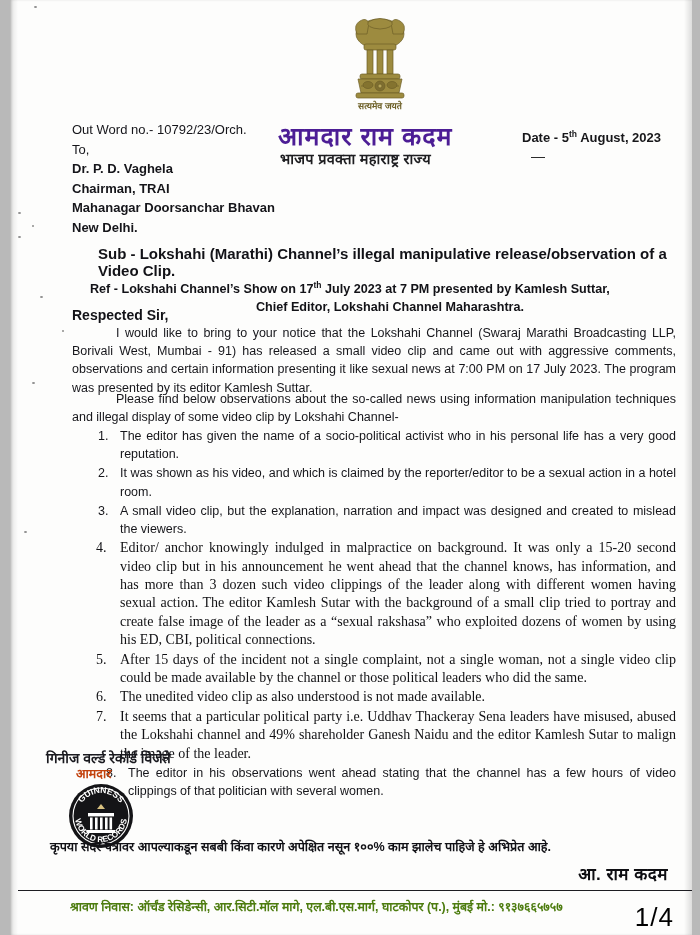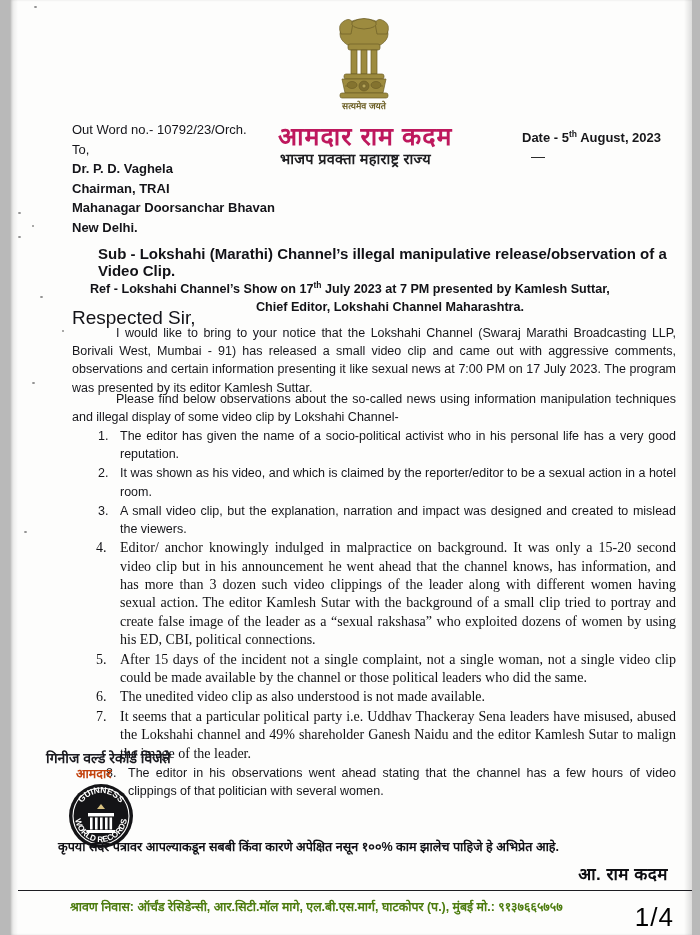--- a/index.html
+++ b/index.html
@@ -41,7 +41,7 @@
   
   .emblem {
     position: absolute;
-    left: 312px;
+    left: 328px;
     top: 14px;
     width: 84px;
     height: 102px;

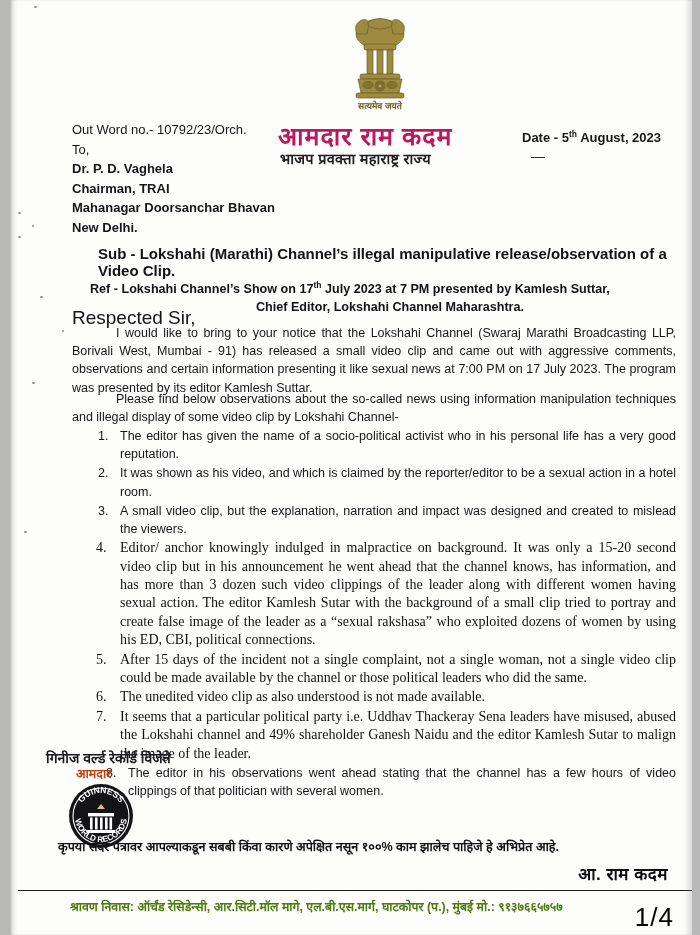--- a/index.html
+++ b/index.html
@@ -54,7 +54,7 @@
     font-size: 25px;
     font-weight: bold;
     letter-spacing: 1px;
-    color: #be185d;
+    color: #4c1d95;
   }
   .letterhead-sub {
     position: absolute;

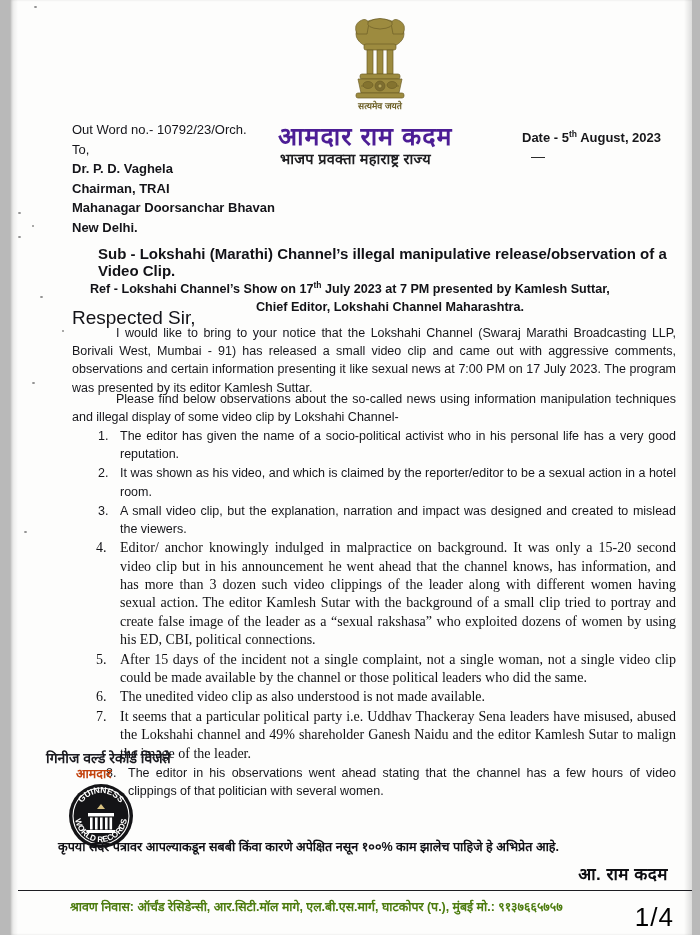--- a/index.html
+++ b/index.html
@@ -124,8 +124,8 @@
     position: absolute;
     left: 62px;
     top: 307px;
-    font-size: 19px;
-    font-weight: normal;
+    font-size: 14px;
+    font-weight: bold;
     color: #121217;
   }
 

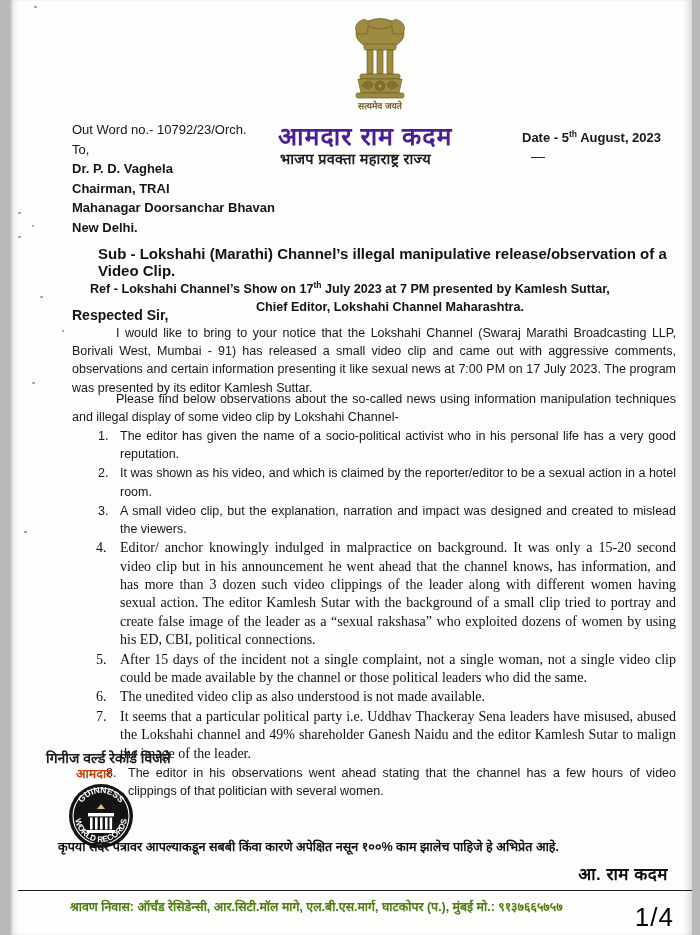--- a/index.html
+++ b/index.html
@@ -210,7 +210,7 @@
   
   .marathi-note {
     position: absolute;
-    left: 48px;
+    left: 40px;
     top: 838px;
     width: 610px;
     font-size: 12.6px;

**********

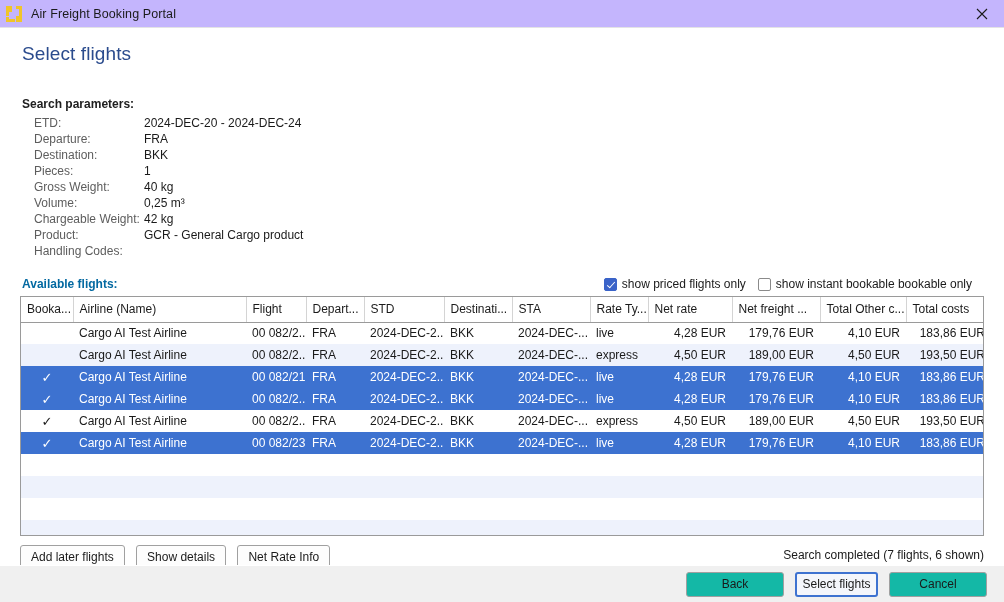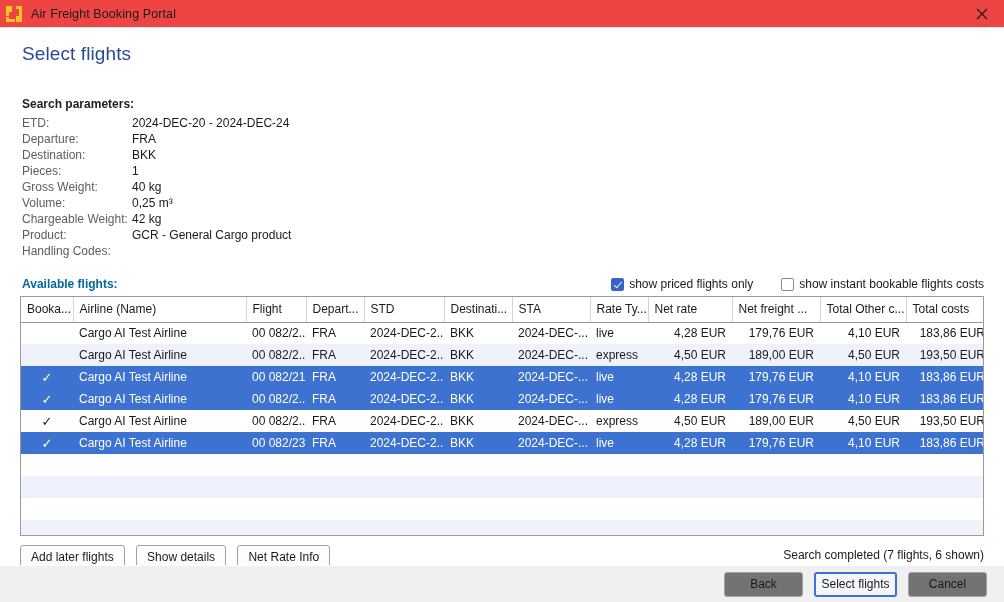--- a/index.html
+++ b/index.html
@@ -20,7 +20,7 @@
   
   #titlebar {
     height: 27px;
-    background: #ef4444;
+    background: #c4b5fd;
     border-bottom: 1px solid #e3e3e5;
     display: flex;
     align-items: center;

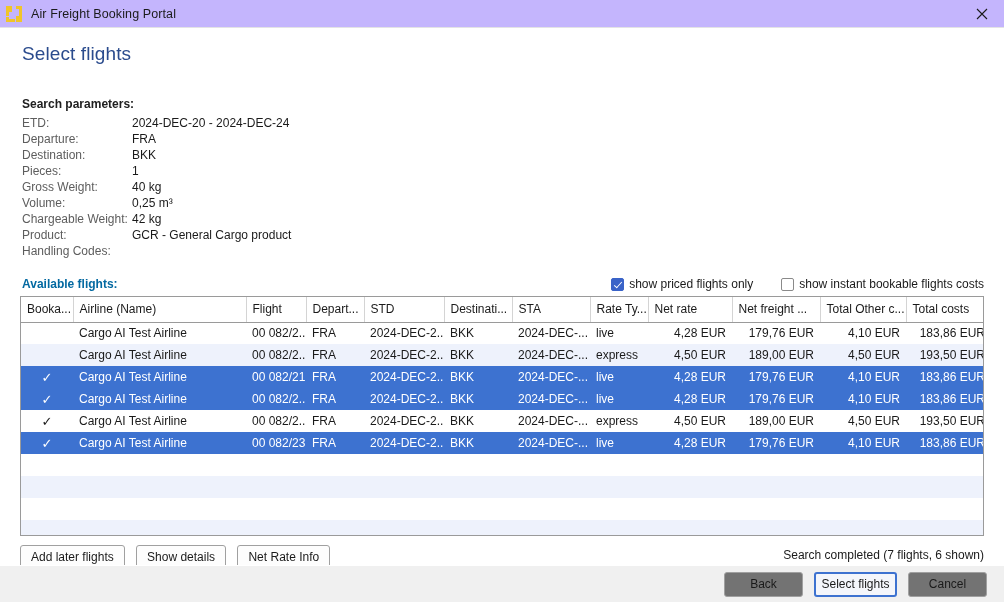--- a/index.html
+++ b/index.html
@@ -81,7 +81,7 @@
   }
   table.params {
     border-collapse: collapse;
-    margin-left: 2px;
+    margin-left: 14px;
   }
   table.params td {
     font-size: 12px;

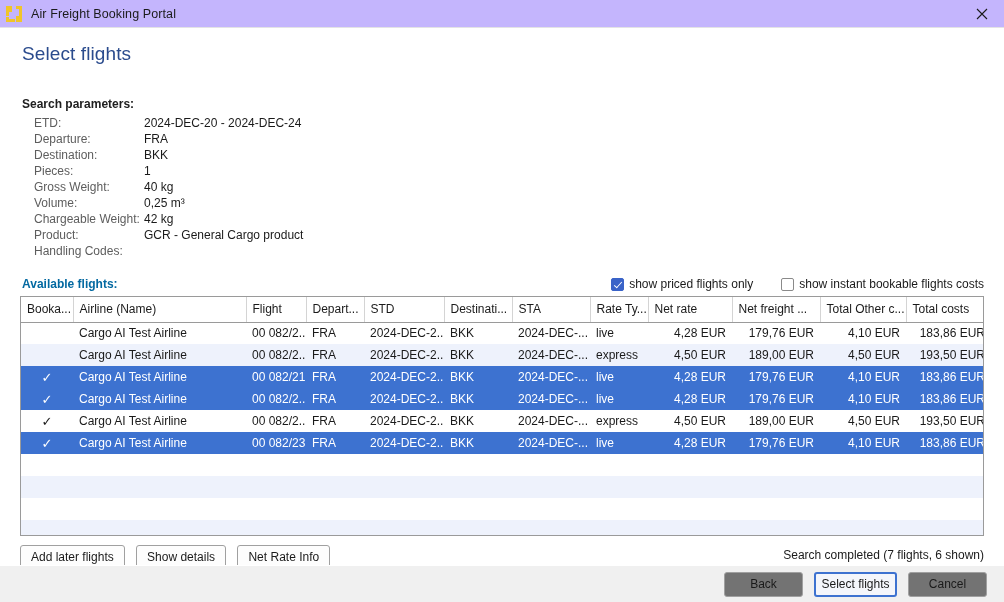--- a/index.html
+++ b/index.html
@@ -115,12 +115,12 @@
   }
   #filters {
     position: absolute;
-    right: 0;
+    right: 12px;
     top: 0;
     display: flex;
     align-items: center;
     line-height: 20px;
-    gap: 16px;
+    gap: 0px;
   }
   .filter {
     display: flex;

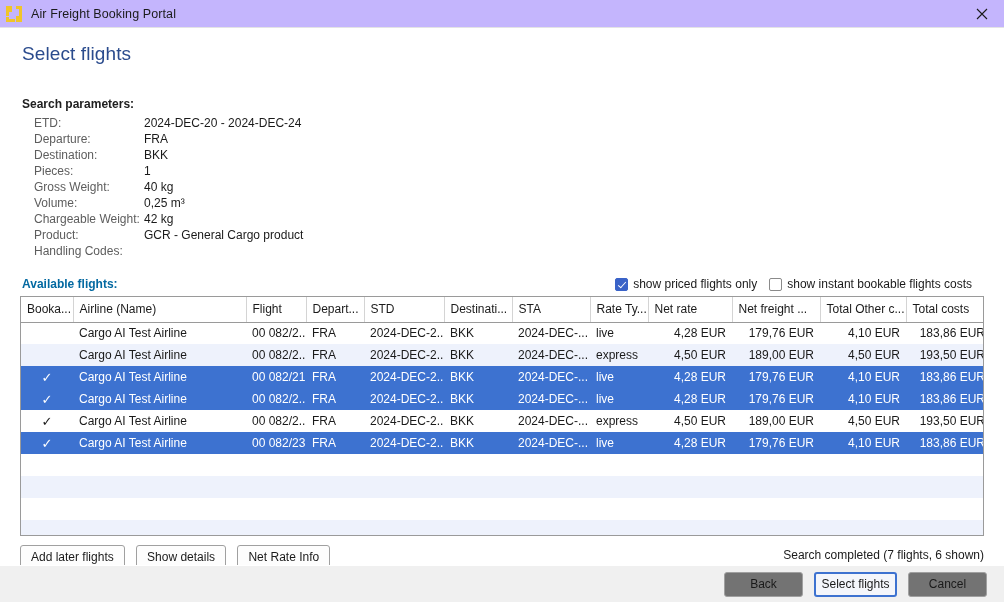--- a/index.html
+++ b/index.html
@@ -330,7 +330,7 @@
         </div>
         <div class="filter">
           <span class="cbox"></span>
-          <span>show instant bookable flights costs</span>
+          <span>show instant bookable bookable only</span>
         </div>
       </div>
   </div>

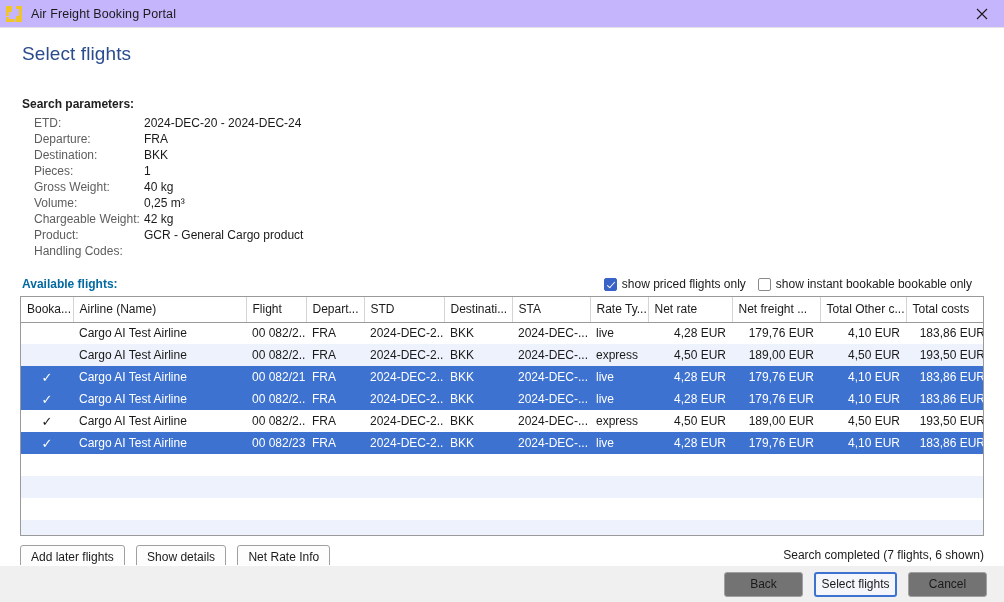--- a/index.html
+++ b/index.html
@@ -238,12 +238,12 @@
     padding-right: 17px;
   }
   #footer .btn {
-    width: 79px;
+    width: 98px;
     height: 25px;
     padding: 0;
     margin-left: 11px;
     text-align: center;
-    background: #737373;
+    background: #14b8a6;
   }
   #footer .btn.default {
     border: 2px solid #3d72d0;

**********

### Brief
Please find all lines of the entries that hold the string "background" and copy them.

### Answer to this exercise
-    background: #ef4444;
+    background: #c4b5fd;
-    background: #737373;
+    background: #14b8a6;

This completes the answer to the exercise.